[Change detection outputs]
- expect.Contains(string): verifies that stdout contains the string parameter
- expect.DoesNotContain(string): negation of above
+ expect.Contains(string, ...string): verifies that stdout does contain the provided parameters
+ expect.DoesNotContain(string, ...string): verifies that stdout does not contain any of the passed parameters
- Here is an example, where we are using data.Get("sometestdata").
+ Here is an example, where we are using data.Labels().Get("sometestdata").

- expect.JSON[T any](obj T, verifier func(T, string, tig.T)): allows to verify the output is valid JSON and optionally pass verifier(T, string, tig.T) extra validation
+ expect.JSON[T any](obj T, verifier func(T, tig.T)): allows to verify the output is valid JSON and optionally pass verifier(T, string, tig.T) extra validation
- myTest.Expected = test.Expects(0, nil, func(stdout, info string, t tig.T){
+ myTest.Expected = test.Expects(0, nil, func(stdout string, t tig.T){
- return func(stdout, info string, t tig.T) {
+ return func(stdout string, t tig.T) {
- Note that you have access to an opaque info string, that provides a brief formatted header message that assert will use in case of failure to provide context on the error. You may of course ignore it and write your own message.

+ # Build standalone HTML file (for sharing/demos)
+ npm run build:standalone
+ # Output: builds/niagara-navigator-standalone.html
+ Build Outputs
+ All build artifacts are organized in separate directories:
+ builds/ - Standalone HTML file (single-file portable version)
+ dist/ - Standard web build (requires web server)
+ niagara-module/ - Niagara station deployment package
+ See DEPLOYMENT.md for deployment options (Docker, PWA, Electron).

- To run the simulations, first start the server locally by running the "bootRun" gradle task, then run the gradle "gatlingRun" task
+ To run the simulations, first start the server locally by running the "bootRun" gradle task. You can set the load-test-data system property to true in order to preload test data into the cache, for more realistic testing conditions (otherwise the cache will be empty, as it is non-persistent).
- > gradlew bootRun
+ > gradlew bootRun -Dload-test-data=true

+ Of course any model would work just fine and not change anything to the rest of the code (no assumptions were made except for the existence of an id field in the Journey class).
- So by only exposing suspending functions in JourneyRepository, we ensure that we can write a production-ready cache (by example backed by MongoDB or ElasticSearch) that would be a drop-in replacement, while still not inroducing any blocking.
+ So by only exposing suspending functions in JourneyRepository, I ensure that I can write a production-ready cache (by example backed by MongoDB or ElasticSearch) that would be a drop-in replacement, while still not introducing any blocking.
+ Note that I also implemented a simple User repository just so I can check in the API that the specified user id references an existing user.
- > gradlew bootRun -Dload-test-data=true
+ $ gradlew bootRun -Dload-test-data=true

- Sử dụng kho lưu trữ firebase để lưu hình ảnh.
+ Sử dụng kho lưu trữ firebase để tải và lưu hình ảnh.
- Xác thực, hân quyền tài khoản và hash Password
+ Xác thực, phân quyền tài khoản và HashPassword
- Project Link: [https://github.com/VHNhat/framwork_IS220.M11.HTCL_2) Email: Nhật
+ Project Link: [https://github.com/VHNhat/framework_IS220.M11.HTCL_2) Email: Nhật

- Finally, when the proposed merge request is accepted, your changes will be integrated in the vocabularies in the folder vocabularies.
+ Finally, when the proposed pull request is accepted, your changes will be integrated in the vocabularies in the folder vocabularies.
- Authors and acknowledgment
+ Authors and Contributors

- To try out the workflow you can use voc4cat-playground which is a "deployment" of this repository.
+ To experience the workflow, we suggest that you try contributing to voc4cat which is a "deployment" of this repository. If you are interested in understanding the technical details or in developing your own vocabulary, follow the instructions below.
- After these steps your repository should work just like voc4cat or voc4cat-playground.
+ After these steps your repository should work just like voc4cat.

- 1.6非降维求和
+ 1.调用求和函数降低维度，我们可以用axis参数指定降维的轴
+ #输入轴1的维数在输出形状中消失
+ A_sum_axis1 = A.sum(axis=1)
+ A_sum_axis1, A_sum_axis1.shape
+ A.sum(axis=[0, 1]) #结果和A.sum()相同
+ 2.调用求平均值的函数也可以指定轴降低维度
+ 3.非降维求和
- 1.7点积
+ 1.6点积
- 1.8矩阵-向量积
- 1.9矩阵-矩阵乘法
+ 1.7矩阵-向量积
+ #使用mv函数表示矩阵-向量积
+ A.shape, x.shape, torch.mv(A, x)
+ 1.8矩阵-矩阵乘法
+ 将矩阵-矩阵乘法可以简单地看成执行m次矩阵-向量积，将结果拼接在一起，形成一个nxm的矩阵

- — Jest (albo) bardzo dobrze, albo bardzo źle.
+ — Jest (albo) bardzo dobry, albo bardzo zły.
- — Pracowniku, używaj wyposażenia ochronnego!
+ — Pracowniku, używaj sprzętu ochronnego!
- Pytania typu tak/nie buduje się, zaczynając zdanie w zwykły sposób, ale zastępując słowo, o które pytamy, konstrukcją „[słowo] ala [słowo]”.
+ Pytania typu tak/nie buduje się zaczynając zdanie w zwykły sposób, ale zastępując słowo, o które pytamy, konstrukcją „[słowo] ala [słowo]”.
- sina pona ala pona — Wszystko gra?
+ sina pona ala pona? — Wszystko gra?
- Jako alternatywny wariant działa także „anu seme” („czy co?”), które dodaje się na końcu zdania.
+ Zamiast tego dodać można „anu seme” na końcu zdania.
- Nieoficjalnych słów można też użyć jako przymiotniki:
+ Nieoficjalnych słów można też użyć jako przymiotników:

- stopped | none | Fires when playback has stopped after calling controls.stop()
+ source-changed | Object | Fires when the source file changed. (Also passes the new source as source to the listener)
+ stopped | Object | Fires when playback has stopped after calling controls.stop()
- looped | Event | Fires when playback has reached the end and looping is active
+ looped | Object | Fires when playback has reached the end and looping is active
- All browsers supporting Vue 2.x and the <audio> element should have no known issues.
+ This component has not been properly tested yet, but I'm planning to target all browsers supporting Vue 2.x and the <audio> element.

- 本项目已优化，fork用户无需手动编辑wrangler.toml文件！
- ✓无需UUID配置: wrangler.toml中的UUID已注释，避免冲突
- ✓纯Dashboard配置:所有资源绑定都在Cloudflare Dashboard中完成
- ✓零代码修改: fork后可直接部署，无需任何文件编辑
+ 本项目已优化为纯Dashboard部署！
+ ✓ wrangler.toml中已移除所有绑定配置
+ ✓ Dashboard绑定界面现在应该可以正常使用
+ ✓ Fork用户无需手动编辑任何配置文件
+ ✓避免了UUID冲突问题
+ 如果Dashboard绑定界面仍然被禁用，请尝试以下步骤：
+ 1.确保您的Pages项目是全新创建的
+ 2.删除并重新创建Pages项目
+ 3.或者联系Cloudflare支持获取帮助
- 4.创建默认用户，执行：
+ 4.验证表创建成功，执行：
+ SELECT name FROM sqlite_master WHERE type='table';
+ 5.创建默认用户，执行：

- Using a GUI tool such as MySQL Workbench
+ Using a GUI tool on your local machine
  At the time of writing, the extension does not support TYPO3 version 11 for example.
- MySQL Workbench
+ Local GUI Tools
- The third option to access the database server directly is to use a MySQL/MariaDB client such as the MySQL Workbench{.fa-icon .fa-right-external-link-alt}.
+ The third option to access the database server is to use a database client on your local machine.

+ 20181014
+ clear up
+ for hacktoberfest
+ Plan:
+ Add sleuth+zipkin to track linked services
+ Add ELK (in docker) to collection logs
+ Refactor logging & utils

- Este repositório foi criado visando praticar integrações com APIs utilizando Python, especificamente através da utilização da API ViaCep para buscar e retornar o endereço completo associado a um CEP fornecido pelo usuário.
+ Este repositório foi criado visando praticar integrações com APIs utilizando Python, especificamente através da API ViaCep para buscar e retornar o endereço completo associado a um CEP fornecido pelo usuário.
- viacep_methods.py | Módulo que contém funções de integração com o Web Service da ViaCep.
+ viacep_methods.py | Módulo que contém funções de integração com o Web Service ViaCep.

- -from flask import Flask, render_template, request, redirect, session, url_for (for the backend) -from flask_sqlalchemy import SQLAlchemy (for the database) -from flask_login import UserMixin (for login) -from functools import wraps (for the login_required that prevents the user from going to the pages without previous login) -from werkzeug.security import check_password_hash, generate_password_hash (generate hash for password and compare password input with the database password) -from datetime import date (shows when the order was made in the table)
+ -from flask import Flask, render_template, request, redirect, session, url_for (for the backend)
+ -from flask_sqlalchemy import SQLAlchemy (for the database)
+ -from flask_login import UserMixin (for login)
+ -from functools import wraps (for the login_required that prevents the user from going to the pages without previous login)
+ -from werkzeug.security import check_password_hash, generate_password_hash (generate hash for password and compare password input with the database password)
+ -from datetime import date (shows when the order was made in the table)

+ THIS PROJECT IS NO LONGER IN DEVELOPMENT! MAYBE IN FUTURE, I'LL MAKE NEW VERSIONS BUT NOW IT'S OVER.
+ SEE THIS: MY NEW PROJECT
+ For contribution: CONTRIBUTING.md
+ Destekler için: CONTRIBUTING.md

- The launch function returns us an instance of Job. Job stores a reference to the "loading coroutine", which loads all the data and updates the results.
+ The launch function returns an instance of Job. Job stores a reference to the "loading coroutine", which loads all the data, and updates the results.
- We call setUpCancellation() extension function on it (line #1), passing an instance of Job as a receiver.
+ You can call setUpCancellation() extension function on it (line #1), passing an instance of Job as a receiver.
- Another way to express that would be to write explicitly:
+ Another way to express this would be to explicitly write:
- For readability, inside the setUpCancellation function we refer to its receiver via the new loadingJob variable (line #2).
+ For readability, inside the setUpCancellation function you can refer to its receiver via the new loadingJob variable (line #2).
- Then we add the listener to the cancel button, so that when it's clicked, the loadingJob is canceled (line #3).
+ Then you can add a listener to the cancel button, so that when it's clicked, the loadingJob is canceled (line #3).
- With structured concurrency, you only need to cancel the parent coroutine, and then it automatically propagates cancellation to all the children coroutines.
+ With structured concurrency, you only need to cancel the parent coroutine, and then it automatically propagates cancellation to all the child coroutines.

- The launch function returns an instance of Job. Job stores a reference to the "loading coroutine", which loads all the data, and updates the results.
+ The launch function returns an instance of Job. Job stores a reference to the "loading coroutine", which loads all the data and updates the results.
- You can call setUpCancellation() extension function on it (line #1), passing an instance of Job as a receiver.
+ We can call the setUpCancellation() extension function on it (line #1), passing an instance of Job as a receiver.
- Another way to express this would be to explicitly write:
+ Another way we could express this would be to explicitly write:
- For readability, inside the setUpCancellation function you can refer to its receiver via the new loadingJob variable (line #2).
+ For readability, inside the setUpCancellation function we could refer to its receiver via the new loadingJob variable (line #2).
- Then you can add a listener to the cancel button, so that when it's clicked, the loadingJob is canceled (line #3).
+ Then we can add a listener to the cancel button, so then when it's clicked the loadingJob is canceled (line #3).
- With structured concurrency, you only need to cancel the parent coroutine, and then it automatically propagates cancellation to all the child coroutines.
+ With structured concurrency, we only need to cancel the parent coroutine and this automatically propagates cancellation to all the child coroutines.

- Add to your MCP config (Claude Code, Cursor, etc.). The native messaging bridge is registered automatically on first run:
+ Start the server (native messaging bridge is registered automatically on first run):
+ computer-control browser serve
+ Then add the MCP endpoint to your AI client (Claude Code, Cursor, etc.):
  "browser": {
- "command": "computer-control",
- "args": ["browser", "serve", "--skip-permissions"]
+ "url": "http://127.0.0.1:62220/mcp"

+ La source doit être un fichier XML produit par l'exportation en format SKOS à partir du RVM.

What you have to do -
Give the exact lines, and only those, from the line containing "just like voc4cat." through the line containing "używaj sprzętu ochronnego!" in the entries above.

Solution -
+ After these steps your repository should work just like voc4cat.

- 1.6非降维求和
+ 1.调用求和函数降低维度，我们可以用axis参数指定降维的轴
+ #输入轴1的维数在输出形状中消失
+ A_sum_axis1 = A.sum(axis=1)
+ A_sum_axis1, A_sum_axis1.shape
+ A.sum(axis=[0, 1]) #结果和A.sum()相同
+ 2.调用求平均值的函数也可以指定轴降低维度
+ 3.非降维求和
- 1.7点积
+ 1.6点积
- 1.8矩阵-向量积
- 1.9矩阵-矩阵乘法
+ 1.7矩阵-向量积
+ #使用mv函数表示矩阵-向量积
+ A.shape, x.shape, torch.mv(A, x)
+ 1.8矩阵-矩阵乘法
+ 将矩阵-矩阵乘法可以简单地看成执行m次矩阵-向量积，将结果拼接在一起，形成一个nxm的矩阵

- — Jest (albo) bardzo dobrze, albo bardzo źle.
+ — Jest (albo) bardzo dobry, albo bardzo zły.
- — Pracowniku, używaj wyposażenia ochronnego!
+ — Pracowniku, używaj sprzętu ochronnego!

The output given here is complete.